• _Task directions_:
Only lines with the string "fallback" are wanted. Pull them out of the data.

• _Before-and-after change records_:
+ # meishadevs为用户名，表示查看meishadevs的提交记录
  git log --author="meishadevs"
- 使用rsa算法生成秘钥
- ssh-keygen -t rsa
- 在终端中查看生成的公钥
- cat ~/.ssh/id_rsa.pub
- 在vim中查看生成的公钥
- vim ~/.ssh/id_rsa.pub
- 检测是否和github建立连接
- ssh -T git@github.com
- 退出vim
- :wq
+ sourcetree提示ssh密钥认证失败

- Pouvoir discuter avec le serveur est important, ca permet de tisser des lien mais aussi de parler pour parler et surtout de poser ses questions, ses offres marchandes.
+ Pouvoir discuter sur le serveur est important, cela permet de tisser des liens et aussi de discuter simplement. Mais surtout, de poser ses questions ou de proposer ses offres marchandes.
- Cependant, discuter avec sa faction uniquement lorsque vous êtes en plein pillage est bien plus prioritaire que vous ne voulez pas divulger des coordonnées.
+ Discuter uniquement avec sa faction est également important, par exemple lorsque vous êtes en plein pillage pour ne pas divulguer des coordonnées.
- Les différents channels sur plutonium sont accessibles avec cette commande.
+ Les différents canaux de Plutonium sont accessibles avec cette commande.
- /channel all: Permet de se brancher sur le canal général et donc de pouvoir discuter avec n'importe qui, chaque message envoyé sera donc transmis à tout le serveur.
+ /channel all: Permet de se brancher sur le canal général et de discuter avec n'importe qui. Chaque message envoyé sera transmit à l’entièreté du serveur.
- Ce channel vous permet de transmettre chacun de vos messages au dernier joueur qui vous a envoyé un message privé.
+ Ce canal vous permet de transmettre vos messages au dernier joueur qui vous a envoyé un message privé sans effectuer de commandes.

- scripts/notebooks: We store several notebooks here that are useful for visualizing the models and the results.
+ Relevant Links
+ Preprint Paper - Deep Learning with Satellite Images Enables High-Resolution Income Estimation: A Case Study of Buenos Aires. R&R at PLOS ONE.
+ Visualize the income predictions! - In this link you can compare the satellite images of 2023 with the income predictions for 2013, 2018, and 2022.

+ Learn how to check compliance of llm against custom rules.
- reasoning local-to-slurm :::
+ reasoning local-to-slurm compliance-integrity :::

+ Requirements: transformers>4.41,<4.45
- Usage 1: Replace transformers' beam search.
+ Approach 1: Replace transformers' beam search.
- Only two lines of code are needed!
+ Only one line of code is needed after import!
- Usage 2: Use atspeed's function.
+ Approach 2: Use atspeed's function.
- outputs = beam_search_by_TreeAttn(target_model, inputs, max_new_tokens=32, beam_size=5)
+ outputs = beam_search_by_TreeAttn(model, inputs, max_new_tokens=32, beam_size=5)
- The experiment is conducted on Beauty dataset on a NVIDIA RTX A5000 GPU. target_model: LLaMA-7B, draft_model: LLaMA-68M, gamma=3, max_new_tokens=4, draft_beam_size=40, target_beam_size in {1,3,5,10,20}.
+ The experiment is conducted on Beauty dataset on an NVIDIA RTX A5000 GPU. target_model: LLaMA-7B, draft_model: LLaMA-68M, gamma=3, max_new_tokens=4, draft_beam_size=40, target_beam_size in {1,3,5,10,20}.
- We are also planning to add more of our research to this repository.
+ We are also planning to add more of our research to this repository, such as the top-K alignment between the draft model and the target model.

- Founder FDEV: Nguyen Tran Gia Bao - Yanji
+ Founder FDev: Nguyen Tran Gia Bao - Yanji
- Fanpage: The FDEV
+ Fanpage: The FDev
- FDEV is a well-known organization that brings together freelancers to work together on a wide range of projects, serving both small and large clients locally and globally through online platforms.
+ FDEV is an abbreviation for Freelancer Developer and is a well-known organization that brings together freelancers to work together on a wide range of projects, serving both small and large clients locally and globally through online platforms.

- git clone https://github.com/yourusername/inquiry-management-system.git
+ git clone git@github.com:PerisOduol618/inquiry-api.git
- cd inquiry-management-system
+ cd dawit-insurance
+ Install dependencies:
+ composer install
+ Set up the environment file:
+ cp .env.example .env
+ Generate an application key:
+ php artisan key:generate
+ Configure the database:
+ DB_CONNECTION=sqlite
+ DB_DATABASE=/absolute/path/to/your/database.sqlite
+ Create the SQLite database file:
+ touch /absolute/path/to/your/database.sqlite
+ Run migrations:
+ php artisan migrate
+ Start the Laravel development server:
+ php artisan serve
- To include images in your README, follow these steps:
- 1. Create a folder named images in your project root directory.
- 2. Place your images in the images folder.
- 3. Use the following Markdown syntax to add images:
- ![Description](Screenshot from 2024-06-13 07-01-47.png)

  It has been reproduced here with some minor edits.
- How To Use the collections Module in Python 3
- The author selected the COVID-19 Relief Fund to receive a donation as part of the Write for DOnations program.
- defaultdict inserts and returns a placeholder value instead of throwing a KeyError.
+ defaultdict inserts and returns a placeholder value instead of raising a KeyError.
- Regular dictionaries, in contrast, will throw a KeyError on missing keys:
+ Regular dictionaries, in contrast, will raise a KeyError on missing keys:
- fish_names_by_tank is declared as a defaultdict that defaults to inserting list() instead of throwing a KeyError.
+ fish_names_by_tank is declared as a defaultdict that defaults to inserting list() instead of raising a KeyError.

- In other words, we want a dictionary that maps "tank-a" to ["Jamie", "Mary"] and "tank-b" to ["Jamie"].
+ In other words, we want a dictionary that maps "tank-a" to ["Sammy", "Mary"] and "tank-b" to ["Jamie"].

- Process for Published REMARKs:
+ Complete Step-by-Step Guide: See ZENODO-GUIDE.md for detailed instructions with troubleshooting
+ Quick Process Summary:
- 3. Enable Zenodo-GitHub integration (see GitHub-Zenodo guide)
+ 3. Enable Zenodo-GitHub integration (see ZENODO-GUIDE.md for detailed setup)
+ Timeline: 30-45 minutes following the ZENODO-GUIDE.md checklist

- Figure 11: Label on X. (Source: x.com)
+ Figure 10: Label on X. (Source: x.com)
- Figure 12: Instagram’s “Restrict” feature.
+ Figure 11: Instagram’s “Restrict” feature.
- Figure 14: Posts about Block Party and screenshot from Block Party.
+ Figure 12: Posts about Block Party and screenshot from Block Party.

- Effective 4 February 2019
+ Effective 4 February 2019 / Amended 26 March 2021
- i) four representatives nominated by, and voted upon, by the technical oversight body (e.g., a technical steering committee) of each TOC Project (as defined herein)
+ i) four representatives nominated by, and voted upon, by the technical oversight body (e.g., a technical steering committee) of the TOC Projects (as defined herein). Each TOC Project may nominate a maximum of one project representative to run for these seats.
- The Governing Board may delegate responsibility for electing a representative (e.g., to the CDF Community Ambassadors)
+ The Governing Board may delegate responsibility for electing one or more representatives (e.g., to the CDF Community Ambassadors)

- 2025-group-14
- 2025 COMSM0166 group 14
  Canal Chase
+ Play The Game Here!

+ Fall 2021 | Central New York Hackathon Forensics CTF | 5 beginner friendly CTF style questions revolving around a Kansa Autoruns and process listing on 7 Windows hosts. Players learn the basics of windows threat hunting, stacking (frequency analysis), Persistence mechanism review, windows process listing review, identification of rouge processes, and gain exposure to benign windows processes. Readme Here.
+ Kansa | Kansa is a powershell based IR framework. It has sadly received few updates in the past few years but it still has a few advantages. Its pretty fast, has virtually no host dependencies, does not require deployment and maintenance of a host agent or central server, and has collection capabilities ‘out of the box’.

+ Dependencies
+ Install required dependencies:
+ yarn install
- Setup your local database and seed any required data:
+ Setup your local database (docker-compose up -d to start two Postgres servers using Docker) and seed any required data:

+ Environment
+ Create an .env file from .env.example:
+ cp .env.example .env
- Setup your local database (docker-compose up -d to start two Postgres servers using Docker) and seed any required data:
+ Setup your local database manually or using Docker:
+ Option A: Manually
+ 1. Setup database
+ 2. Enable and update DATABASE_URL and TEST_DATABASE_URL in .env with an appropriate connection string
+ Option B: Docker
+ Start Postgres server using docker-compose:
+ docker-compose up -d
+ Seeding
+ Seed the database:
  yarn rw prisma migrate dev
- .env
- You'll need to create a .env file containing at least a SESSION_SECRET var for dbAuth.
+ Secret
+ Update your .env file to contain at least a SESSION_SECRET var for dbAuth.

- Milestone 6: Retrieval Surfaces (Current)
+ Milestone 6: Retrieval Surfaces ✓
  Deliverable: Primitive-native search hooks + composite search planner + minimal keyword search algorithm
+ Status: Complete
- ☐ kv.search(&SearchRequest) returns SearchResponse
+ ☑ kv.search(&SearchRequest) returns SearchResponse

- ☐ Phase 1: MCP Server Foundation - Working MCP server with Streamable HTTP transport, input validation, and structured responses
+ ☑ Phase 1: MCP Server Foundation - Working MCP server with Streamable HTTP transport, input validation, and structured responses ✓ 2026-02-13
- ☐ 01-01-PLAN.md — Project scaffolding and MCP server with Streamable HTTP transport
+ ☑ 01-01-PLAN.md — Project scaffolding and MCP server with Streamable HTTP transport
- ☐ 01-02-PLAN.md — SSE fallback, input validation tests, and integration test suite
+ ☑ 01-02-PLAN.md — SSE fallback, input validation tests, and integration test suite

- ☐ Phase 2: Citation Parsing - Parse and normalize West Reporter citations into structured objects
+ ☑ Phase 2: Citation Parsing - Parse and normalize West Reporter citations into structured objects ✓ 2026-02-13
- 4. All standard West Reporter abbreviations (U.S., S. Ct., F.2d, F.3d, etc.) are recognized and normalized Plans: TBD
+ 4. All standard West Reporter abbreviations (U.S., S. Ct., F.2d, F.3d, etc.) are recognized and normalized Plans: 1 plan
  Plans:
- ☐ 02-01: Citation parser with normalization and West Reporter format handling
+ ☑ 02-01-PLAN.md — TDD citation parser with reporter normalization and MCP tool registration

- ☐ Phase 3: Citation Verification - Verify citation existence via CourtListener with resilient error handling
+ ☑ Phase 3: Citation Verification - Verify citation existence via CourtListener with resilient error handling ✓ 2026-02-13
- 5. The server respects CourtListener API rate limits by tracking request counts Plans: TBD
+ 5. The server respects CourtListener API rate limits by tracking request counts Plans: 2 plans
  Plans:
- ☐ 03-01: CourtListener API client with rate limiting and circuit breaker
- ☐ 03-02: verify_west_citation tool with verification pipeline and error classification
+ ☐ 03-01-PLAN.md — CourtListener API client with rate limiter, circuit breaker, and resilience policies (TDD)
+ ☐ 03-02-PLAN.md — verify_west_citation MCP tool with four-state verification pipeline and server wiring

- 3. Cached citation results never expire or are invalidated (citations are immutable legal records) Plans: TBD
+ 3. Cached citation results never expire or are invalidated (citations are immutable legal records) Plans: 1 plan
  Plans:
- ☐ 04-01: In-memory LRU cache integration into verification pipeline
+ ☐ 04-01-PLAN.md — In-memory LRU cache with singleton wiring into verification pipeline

• _Result below_:
- ☐ 01-02-PLAN.md — SSE fallback, input validation tests, and integration test suite
+ ☑ 01-02-PLAN.md — SSE fallback, input validation tests, and integration test suite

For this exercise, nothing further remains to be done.